Now in his final year of doctoral work, Bacon has been focused on diving into his research.
“The faculty in our methods courses have been phenomenal about walking us through the process of action research and helping us to frame it in our organizational context,” he said. “It has been interesting hearing about my classmates’ research problems and seeing how they relate to the early coursework we did around the leadership core.”
With the dynamic and complex issues school leaders face, Bacon and two of his education colleagues (in California and North Carolina) were inspired to write a book to serve as a blueprint for other leaders on the same path.
“The book provides strategies that any school can attempt and practical examples that illustrate how to make transformation actually happen,” Bacon said. “We offer a framework for identifying gaps in school improvement that allows a leader or a teacher to walk into any school, identify the areas in need of improvement, and find a plethora of strategies related to those areas.”
They haven’t stopped with just the book. They are trying to build a community of educators who are either currently engaged or wish to become involved in transforming schools into highly innovative learning organizations. They have created a website (https://caneveryschoolsucceed.weebly.com/) where school leaders can sign up to receive the Daily School Transformation Playbook, a newsletter with ideas and strategies. They also host a weekly #bendingED twitter chat on Wednesday nights at 8 p.m. EST where they have a rich discussion about school transformation and bending constructs to improve education for all students.

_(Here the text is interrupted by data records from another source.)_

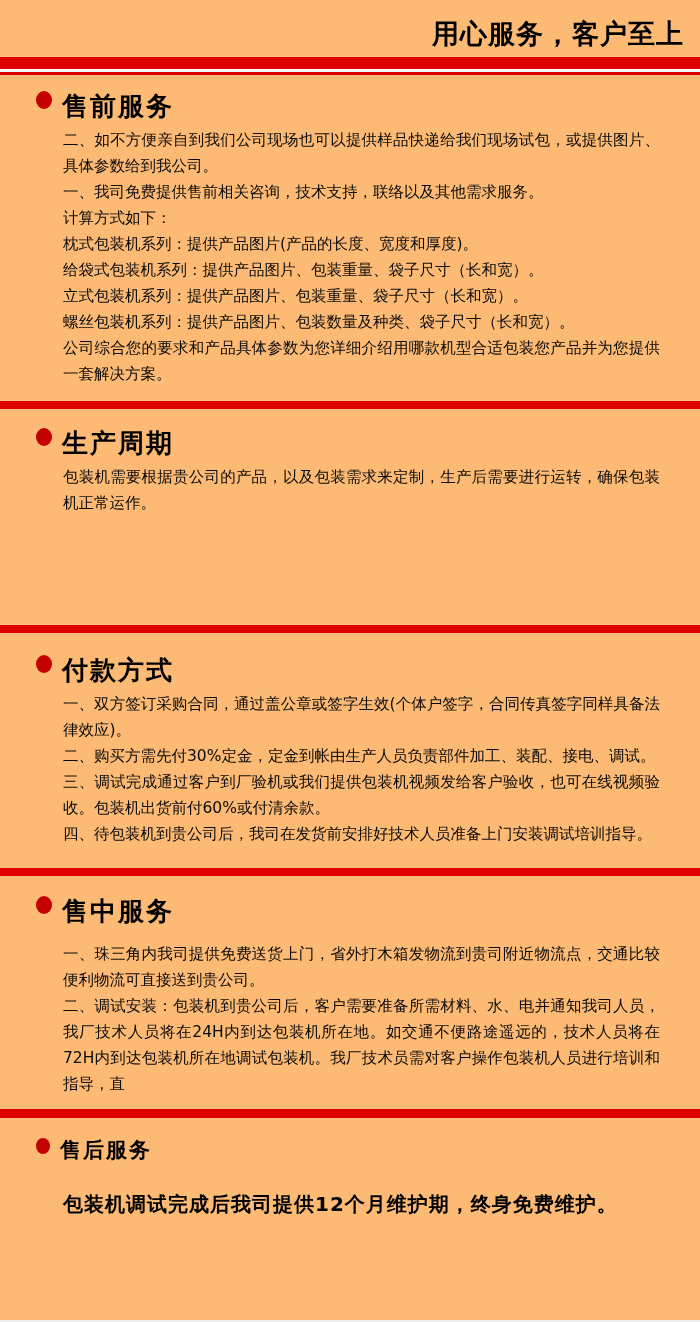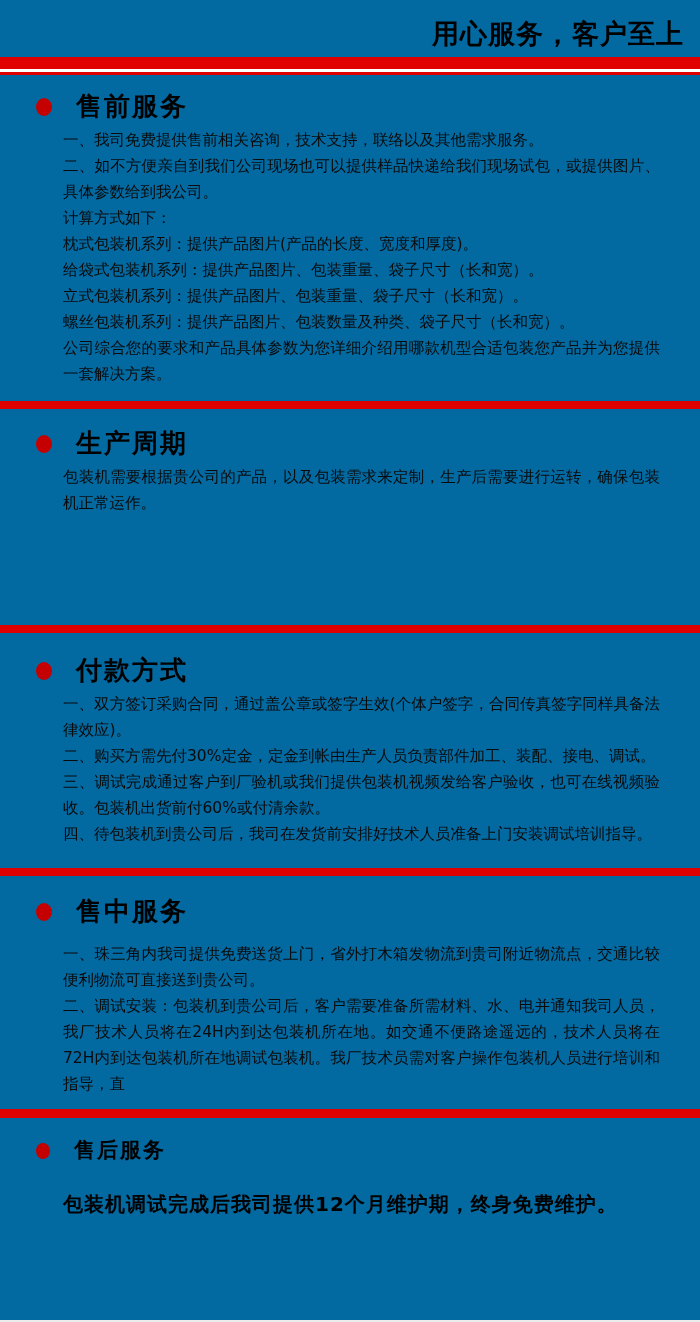--- a/index.html
+++ b/index.html
@@ -13,7 +13,7 @@
     width:700px;
     height:1322px;
     box-sizing:border-box;
-    background:#0369a1;
+    background:#fdba74;
     overflow:hidden;
     border-bottom:2px solid #ececec;
   }

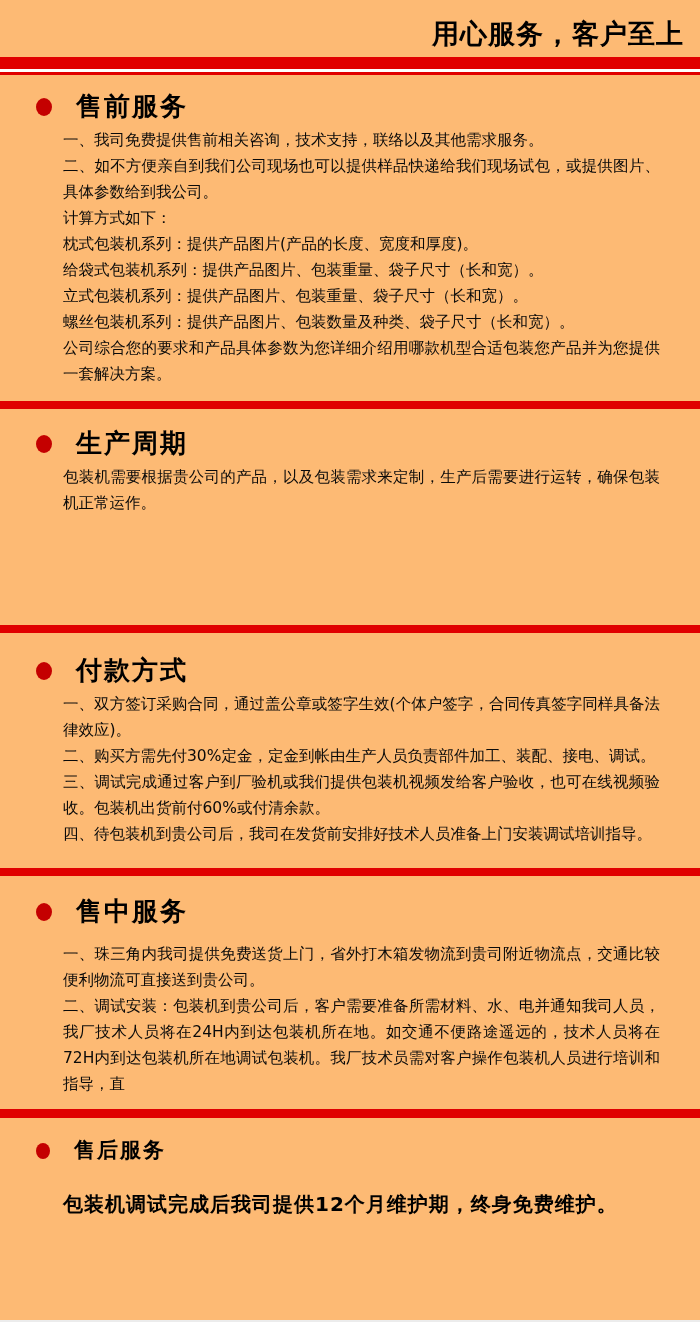--- a/index.html
+++ b/index.html
@@ -46,8 +46,8 @@
   .sec5{height:163px;}
   .trow{
     display:flex;
-    align-items:center;
-    gap:24px;
+    align-items:flex-start;
+    gap:10px;
   }
   .mt16{margin-top:16px;}
   .mt19{margin-top:19px;}

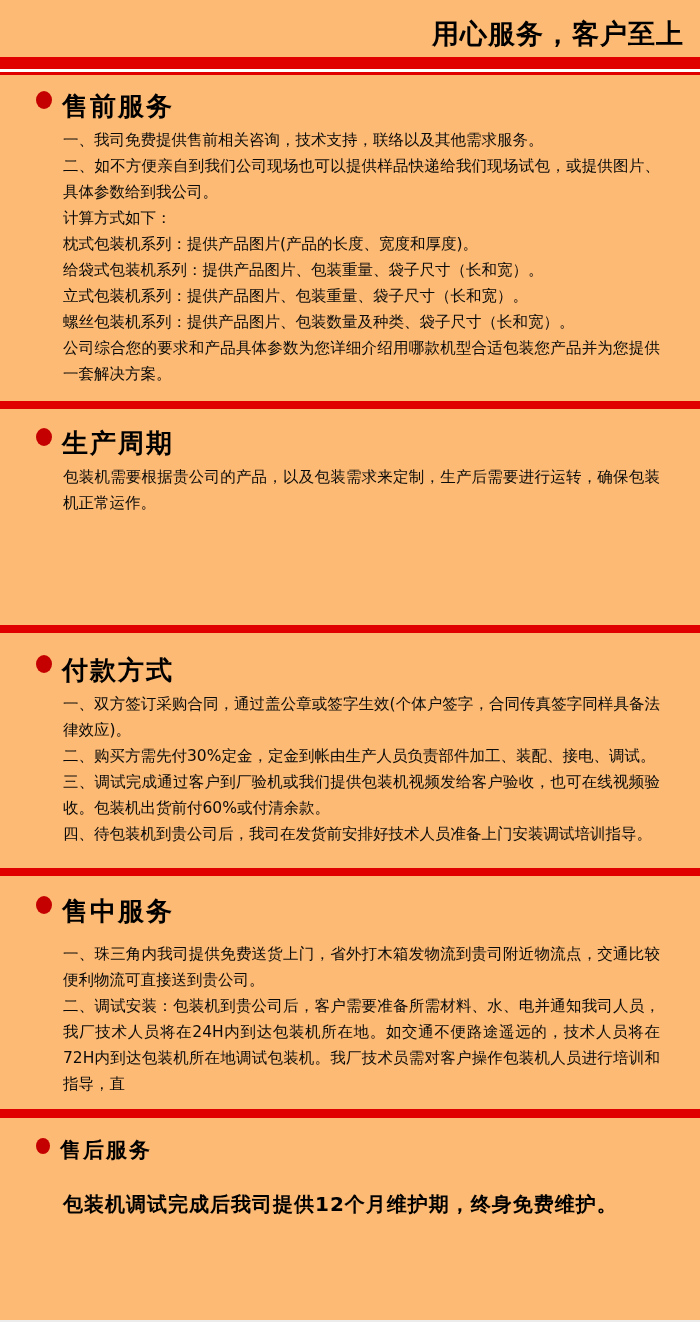--- a/index.html
+++ b/index.html
@@ -108,8 +108,8 @@
       <h2 class="stitle">售前服务</h2>
     </div>
     <div class="sbody">
+      <p>二、如不方便亲自到我们公司现场也可以提供样品快递给我们现场试包，或提供图片、具体参数给到我公司。</p>
       <p>一、我司免费提供售前相关咨询，技术支持，联络以及其他需求服务。</p>
-      <p>二、如不方便亲自到我们公司现场也可以提供样品快递给我们现场试包，或提供图片、具体参数给到我公司。</p>
       <p>计算方式如下：</p>
       <p>枕式包装机系列：提供产品图片(产品的长度、宽度和厚度)。</p>
       <p>给袋式包装机系列：提供产品图片、包装重量、袋子尺寸（长和宽）。</p>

“Today’s teachers, staff, and students need visionary school leaders who are willing to serve others, help others to achieve higher levels of excellence, and know how to engage others in the change process,” Bacon said. “Change is not easy, neither is creating a culture based on a collaborative, shared decision-making process. Collaboration and shared decision-making are pillars of school transformation; both lead to engagement and empowerment. School leaders need an army of teachers and staff members who want to be leaders in school, ready to step up to the plate and to help ensure that the transformation process results in improved student success, improved teacher and school leader effectiveness, and school-wide change.”